Puerto Cabello, Venezuela’s largest port, handled 845,917teu in 2012. Official figures for movements in 2013 are hard to obtain, with no official figures published by Bolipuertos, the country’s national port authority.

With a large proportion of the country’s container traffic now transhipped from Cartagena, Colombia, and Panama due to poor conditions in Venezuelan ports, however, the fallout can be traced to lower volumes in other ports in the region.

In Panama, volumes were down 5% in the first nine months of the year ,largely as a result of the collapse in Venezuelan traffic. Accumulated volumes were 4,951,594teu in September, largely as a result of a 17% reduction in the first quarter. A similar drop has been felt in Cartagena.

“Funds are getting increasingly scarce,” said Richard Palma, vice-president sales and development for Globe Express Services.

“Venezuela is now shipping almost a third of its oil to China, part of a debt programme that means the government has lost a large part of its foreign currency reserves. It’s a mess.
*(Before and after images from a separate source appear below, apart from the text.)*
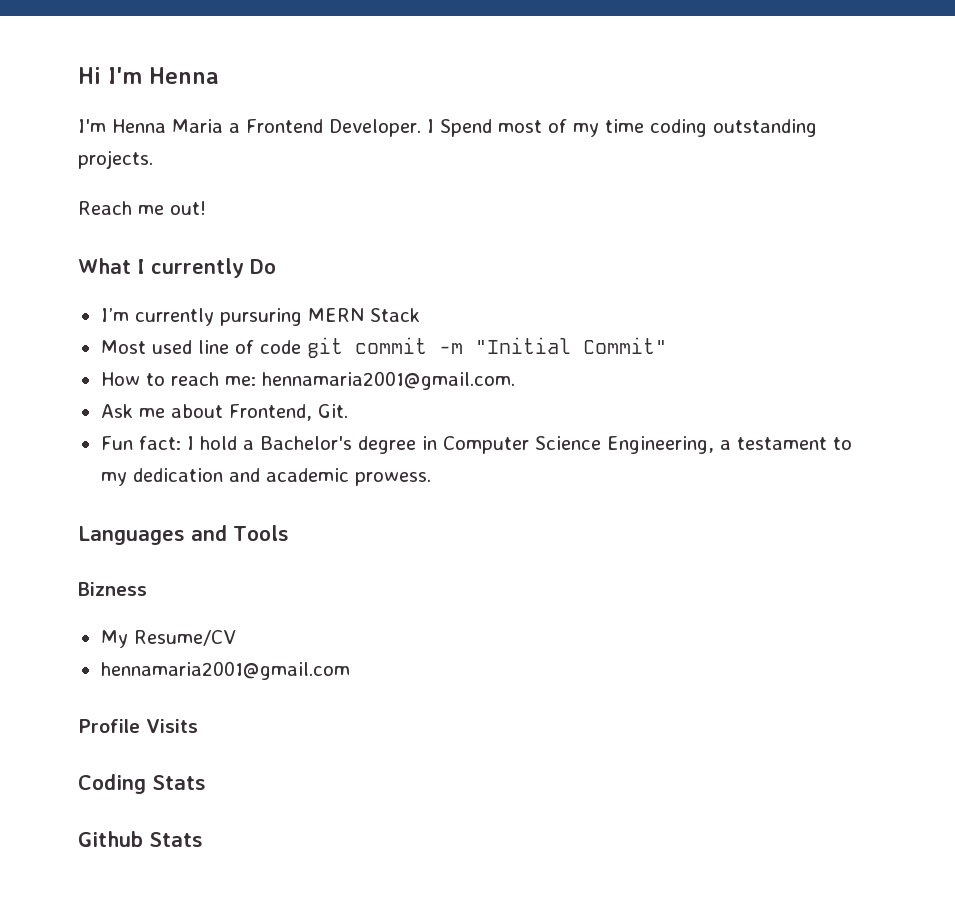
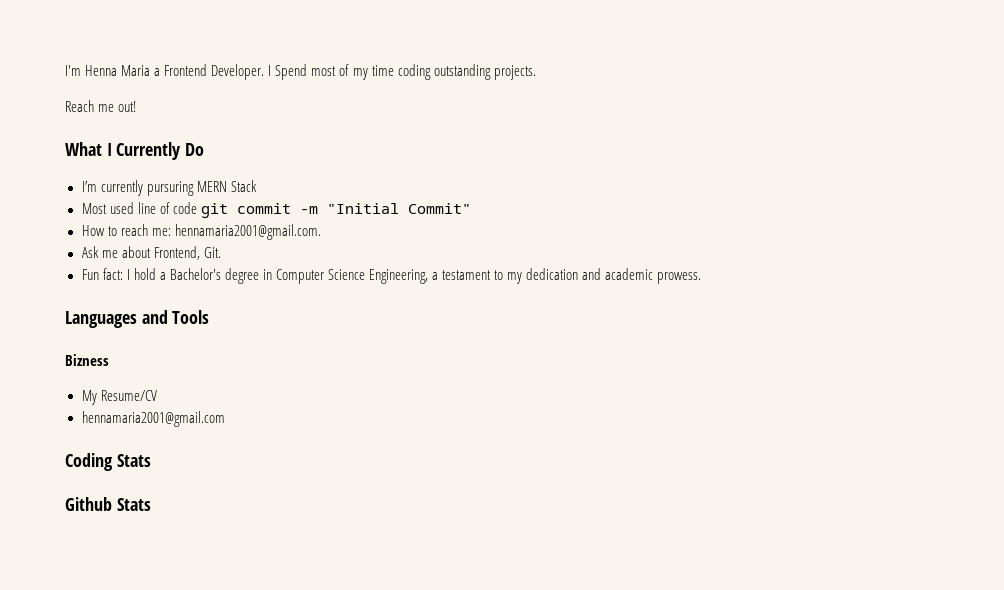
- Hi I'm Henna
- What I currently Do
+ What I Currently Do
- Profile Visits

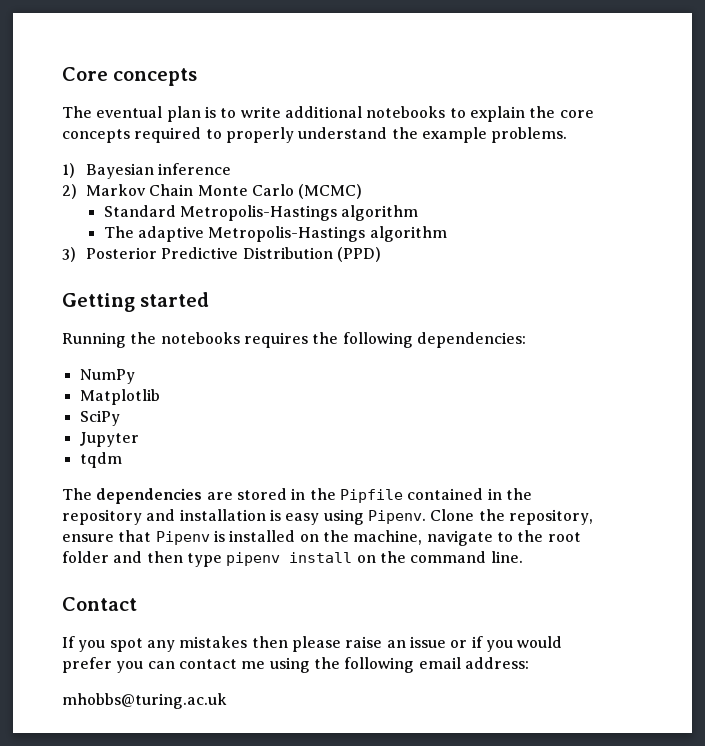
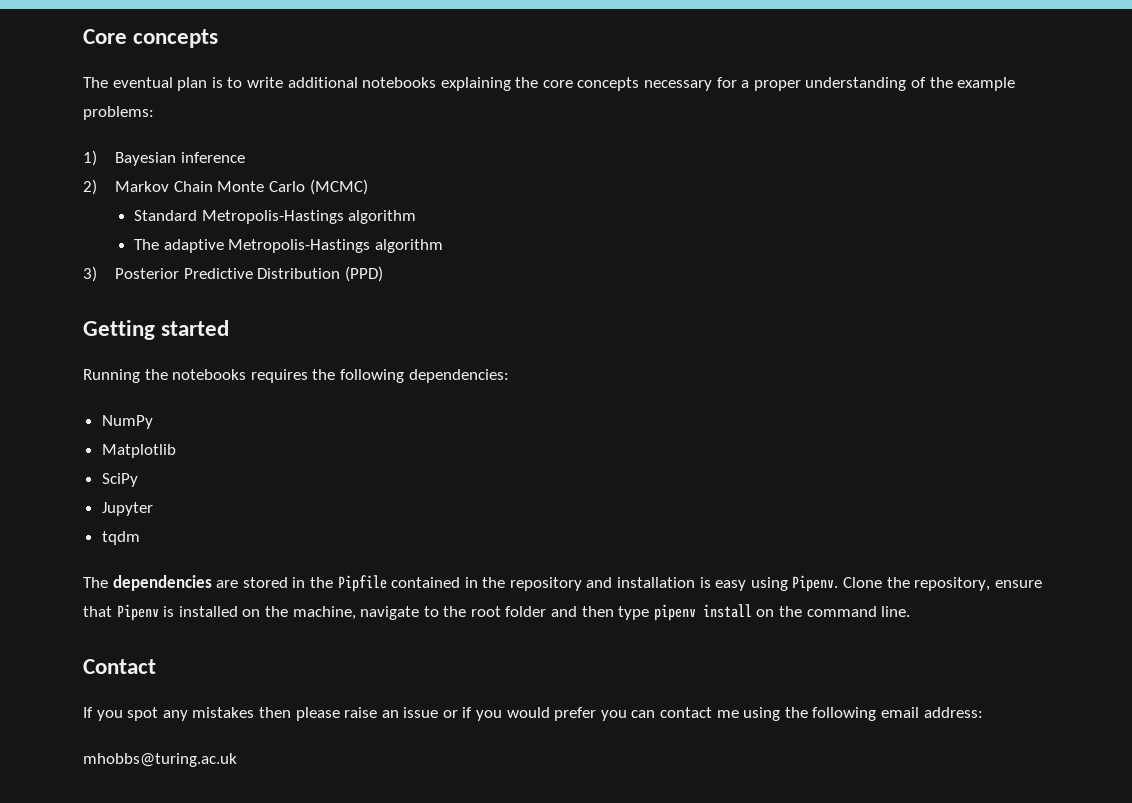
- The eventual plan is to write additional notebooks to explain the core concepts required to properly understand the example problems.
+ The eventual plan is to write additional notebooks explaining the core concepts necessary for a proper understanding of the example problems:

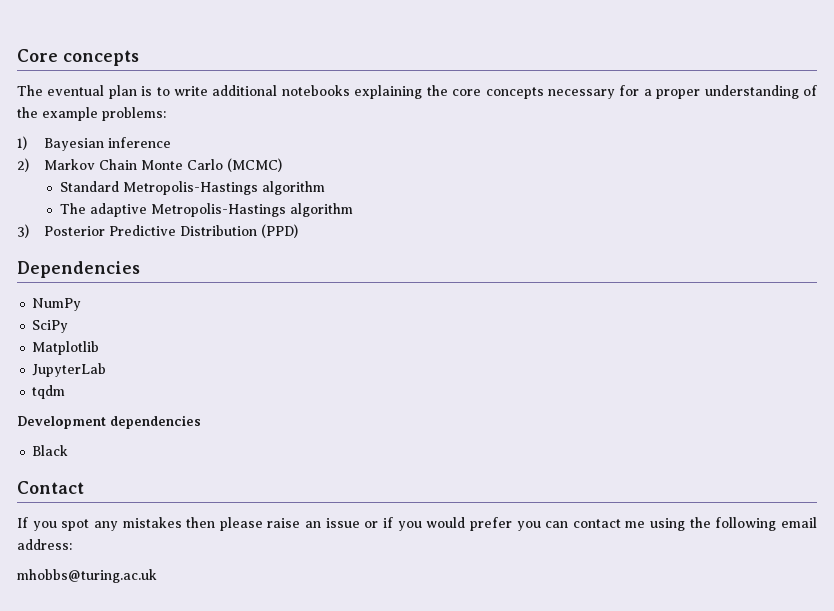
- Getting started
- Running the notebooks requires the following dependencies:
+ Dependencies
+ SciPy
- SciPy
- Jupyter
+ JupyterLab
- The dependencies are stored in the Pipfile contained in the repository and installation is easy using Pipenv. Clone the repository, ensure that Pipenv is installed on the machine, navigate to the root folder and then type pipenv install on the command line.
+ Development dependencies
+ Black

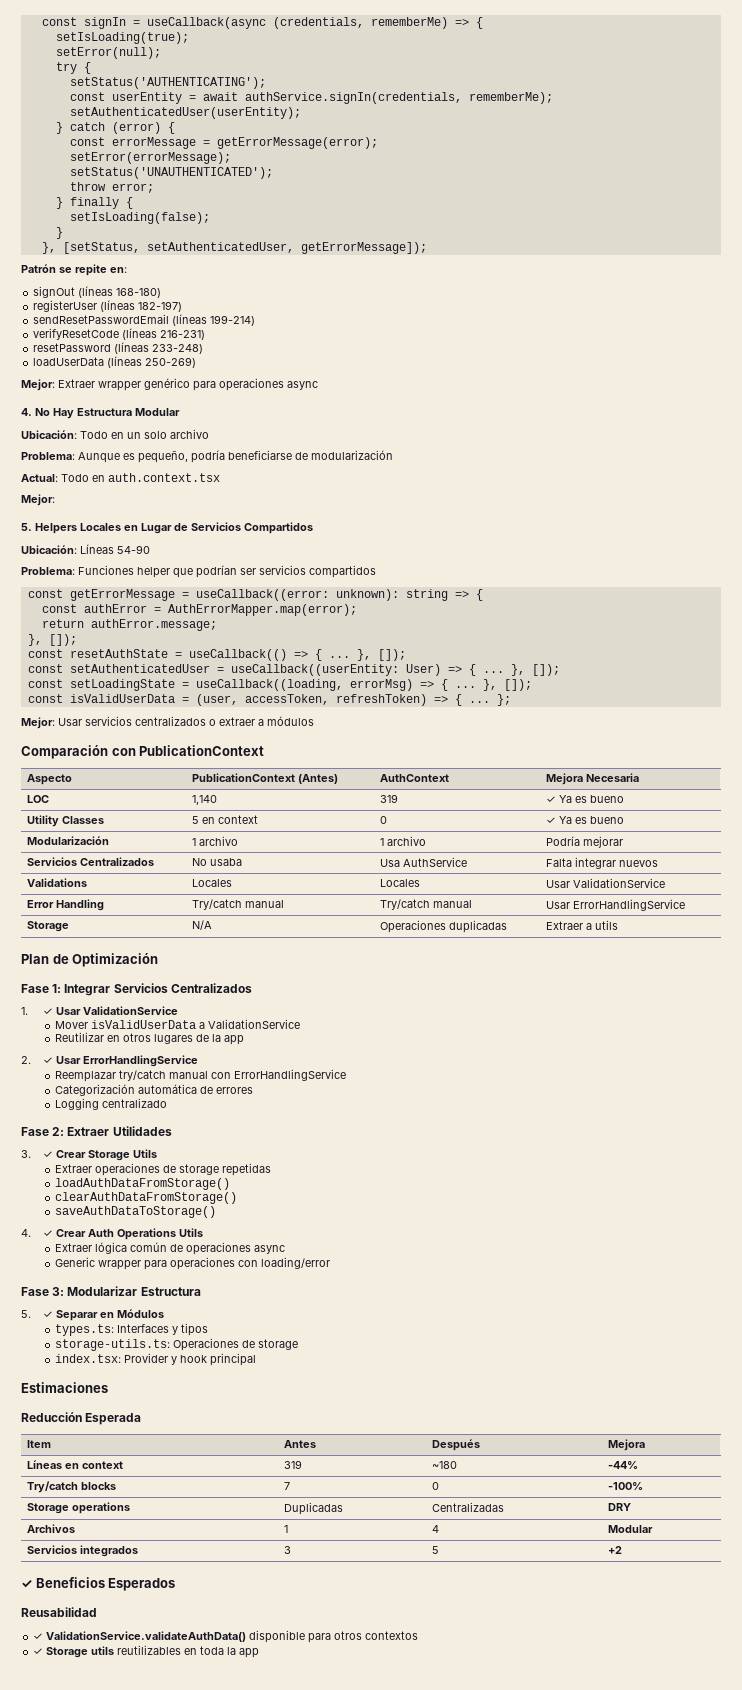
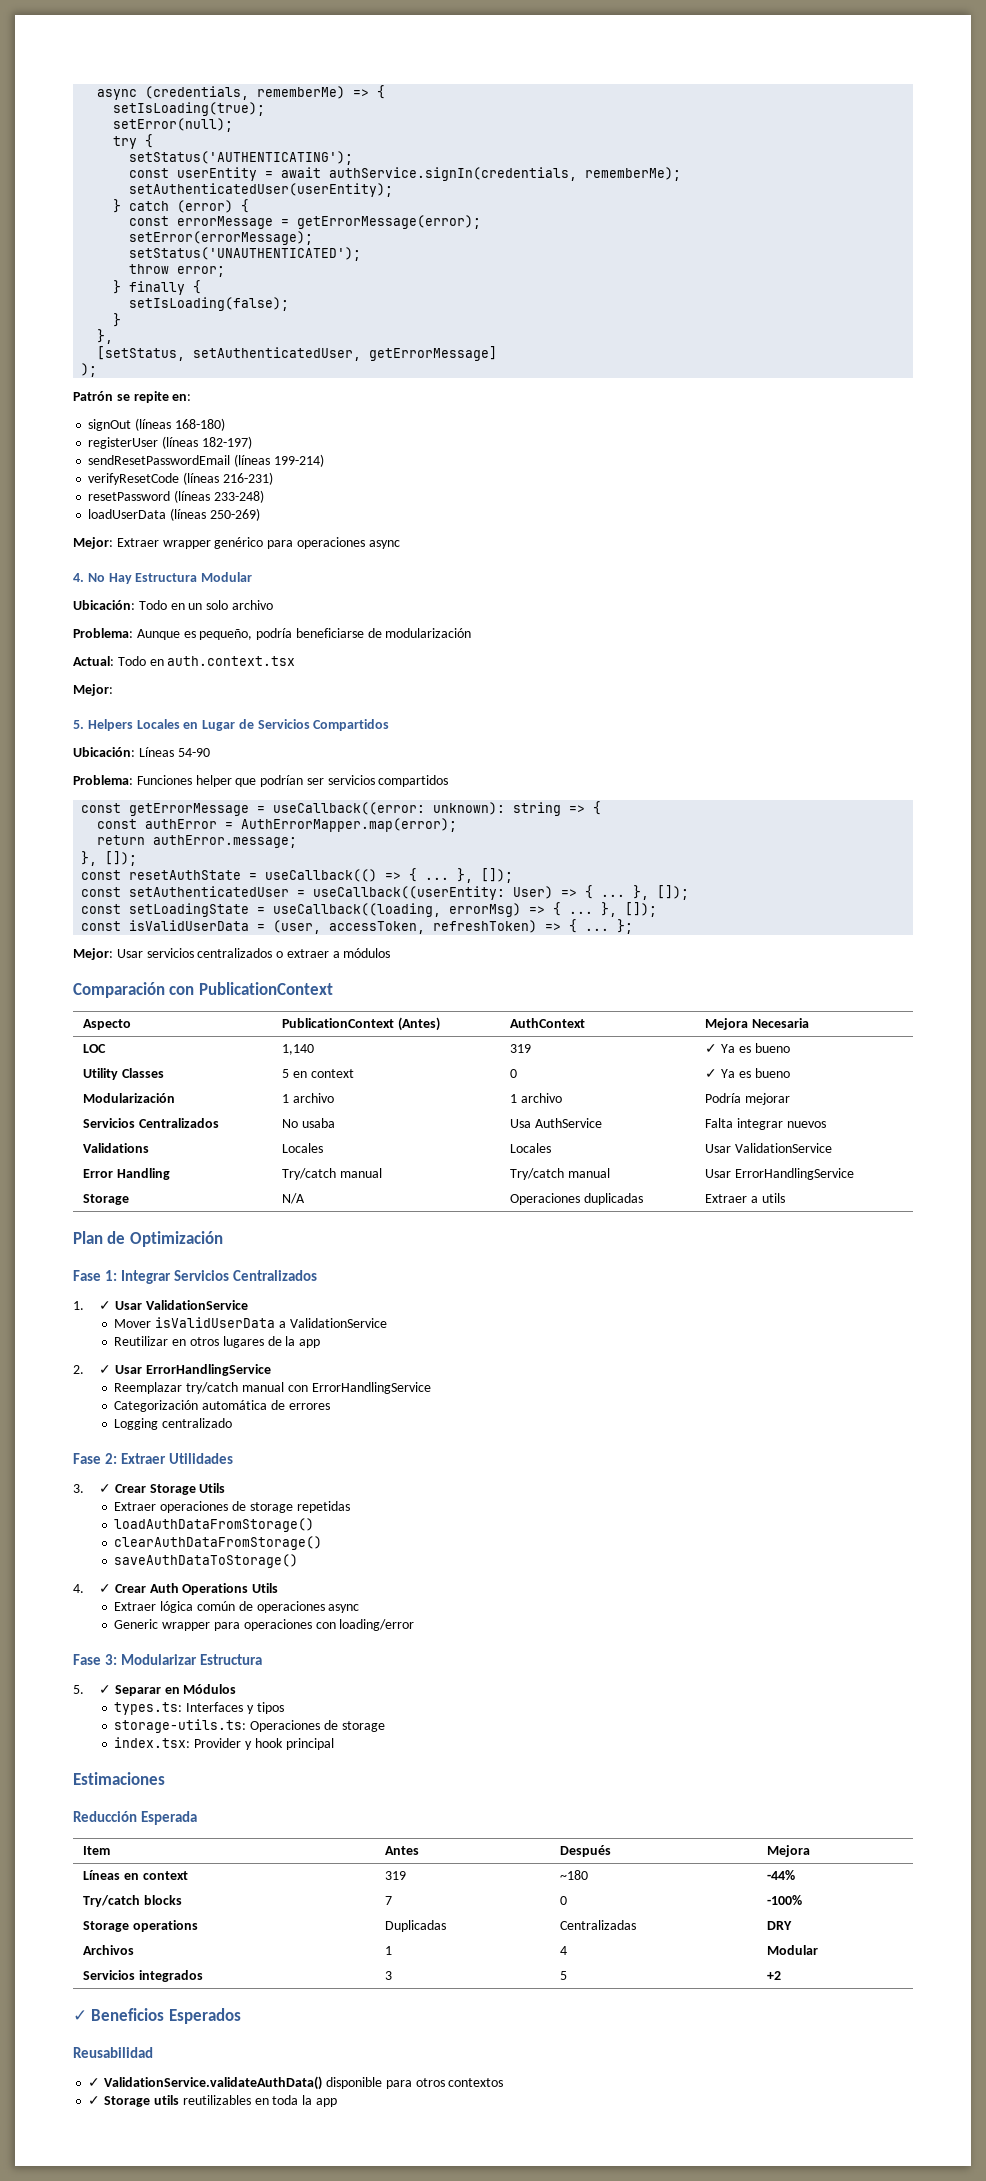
- const signIn = useCallback(async (credentials, rememberMe) => {
+ async (credentials, rememberMe) => {
  setIsLoading(false);
  }
- }, [setStatus, setAuthenticatedUser, getErrorMessage]);
+ },
+ [setStatus, setAuthenticatedUser, getErrorMessage]
+ );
People can’t even get toilet paper.”

One of the ways importers are circumventing the rigorous currency controls is by shipping goods via courier services that underpinned volumes for regular flights from Miami to Venezuela.

Sylvana Barrera, account executive at Leader Jet, which has five freighters a week flying to Valencia and Caracas, said the government was now getting tougher on this practice, resulting in a negative impact on air cargo traffic.

“They have become much tighter on what can be carried in courier services, which means that this part of the business has dropped a lot,” she said.

Leader Jet is diversifying, with new business in Colombia, in a bid to offset the loss in traffic to and from Venezuela.

Chelsie Taveras, international supply chain manager of Cargill Corn Milling, said: “There are tremendous opportunities in Venezuela, but the complications in getting money and getting paid have made it tremendously challenging.”